What Should We Make of this Study?
The mom/baby websites are already warning against antihistamines for morning sickness. A typical one says:
Poor outcomes were associated with early start of symptoms and treatment with methylprednisolone, promethazine and other antihistamines; Benadryl, Gravol, Unisom, Vistaril/Atarax and Diclectin/Bendectin, independent of effectiveness.
That’s inaccurate. The association they found was for a group of many antihistamines lumped together, and when they examined Bendectin separately, they did not find a significant association.
Should we change our practices based on this study? I think not. Better studies will be required before we can conclude that antihistamines are harmful.
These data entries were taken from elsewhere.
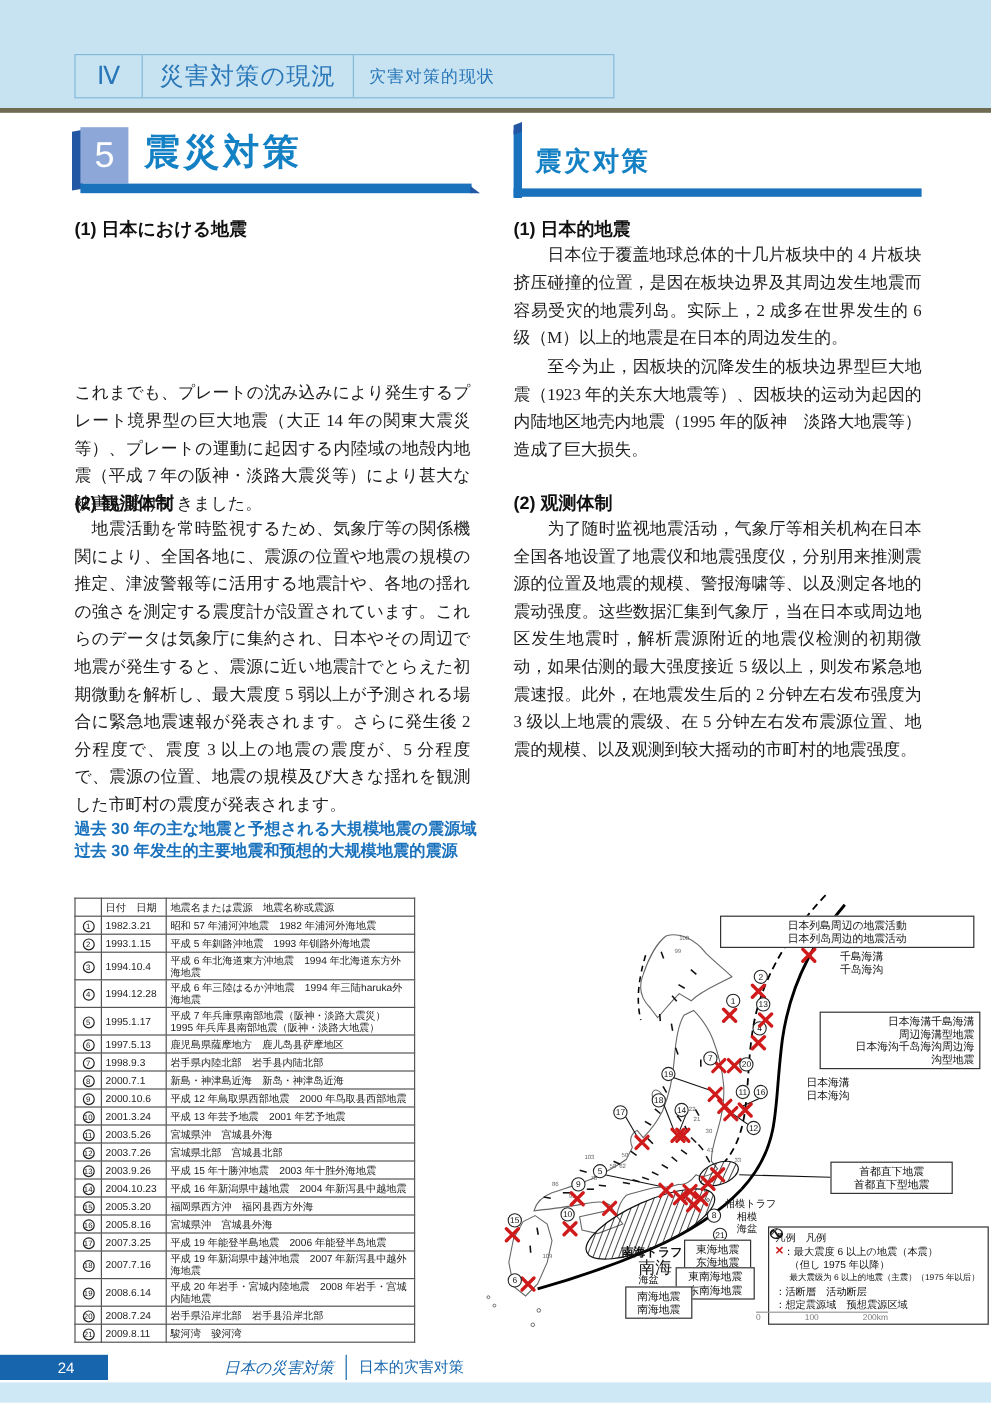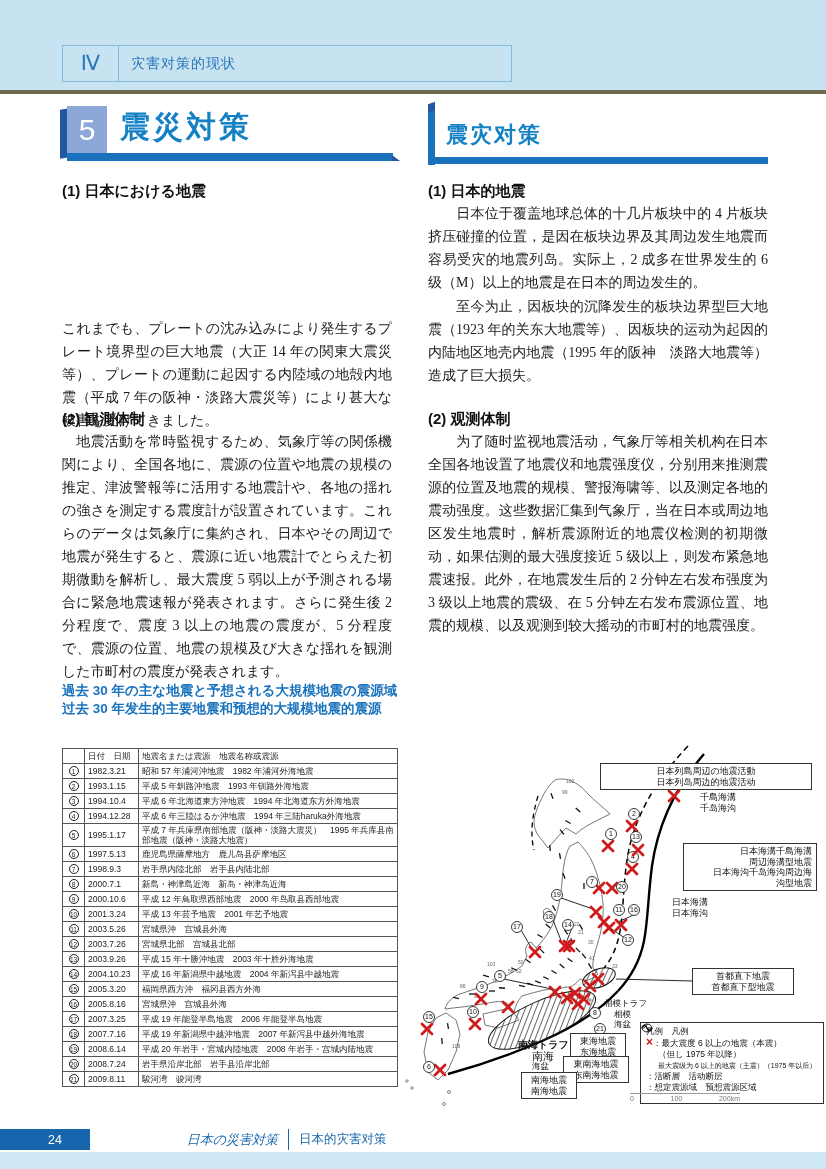--- a/index.html
+++ b/index.html
@@ -96,6 +96,7 @@
   <div class="abs top-band"></div>
   <div class="abs hdr-box">
     <div class="hdr-chap">Ⅳ</div>
+    <div class="hdr-ja">災害対策の現況</div>
     <div class="hdr-zh">灾害对策的现状</div>
   </div>
   <div class="abs rule"></div>

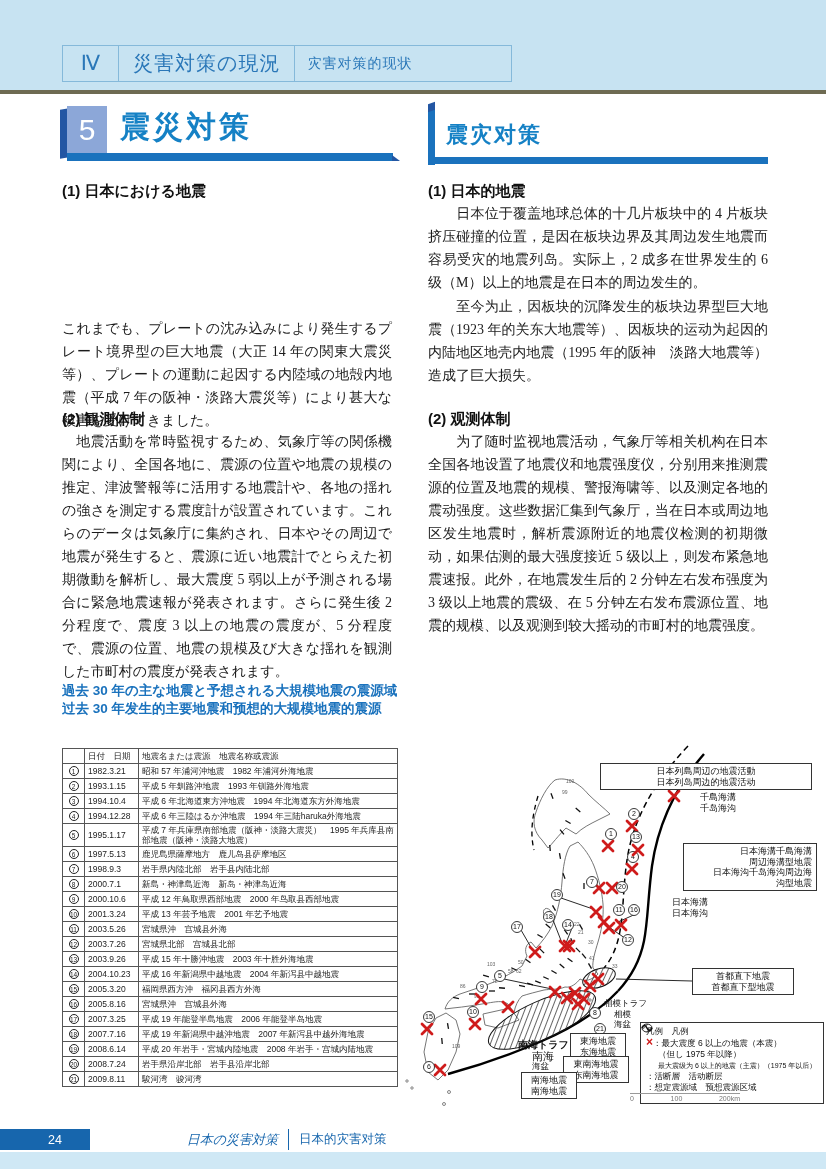--- a/index.html
+++ b/index.html
@@ -51,7 +51,7 @@
              line-height:18px; }
 
   
-  .qtable { left:62px; top:748px; width:336px; border-collapse:collapse;
+  .qtable { left:62px; top:748px; width:284px; border-collapse:collapse;
             font-size:8.5px; color:#222; table-layout:fixed; }
   .qtable td { border:1px solid #555; padding:1px 3px; vertical-align:middle;
                height:15px; line-height:10px; }

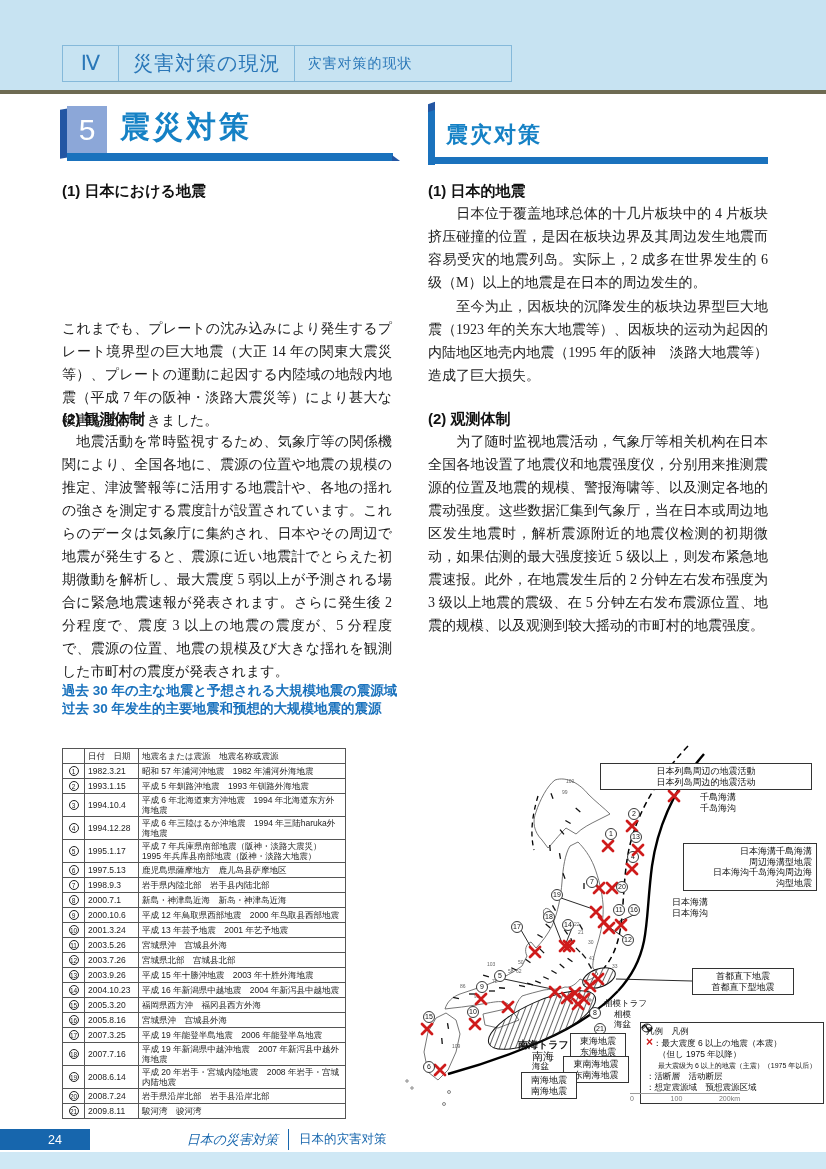--- a/index.html
+++ b/index.html
@@ -476,7 +476,7 @@
     </div>
     <div class="mlabel" style="left:166px; top:304px; font-weight:bold; font-size:10px;">
       <div>南海トラフ</div>
-      <div style="padding-left:14px; font-weight:normal; font-size:11px;">南海</div>
+      <div style="padding-left:14px; font-weight:normal; font-size:14px;">南海</div>
       <div style="padding-left:14px; font-weight:normal; font-size:8.5px;">海盆</div>
     </div>
     <div class="mbox" style="left:218px; top:297px; width:56px;">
In June, 2013, Bendectin (doxylamine/pyridoxine) returned to the US market under the new brand name Diclegis. We already had good evidence that Bendectin was safe, and this new study failed to find a significant association between Bendectin and adverse fetal outcomes. I see no reason to avoid the new formulation.
Note: Thanks to Jann Bellamy, JD for her assistance with the Daubert section.
Corrections: The Daubert case involved one Daubert child and a child from another family. McBride was not a witness in the original case, but his now-discredited study was relied on by other witnesses.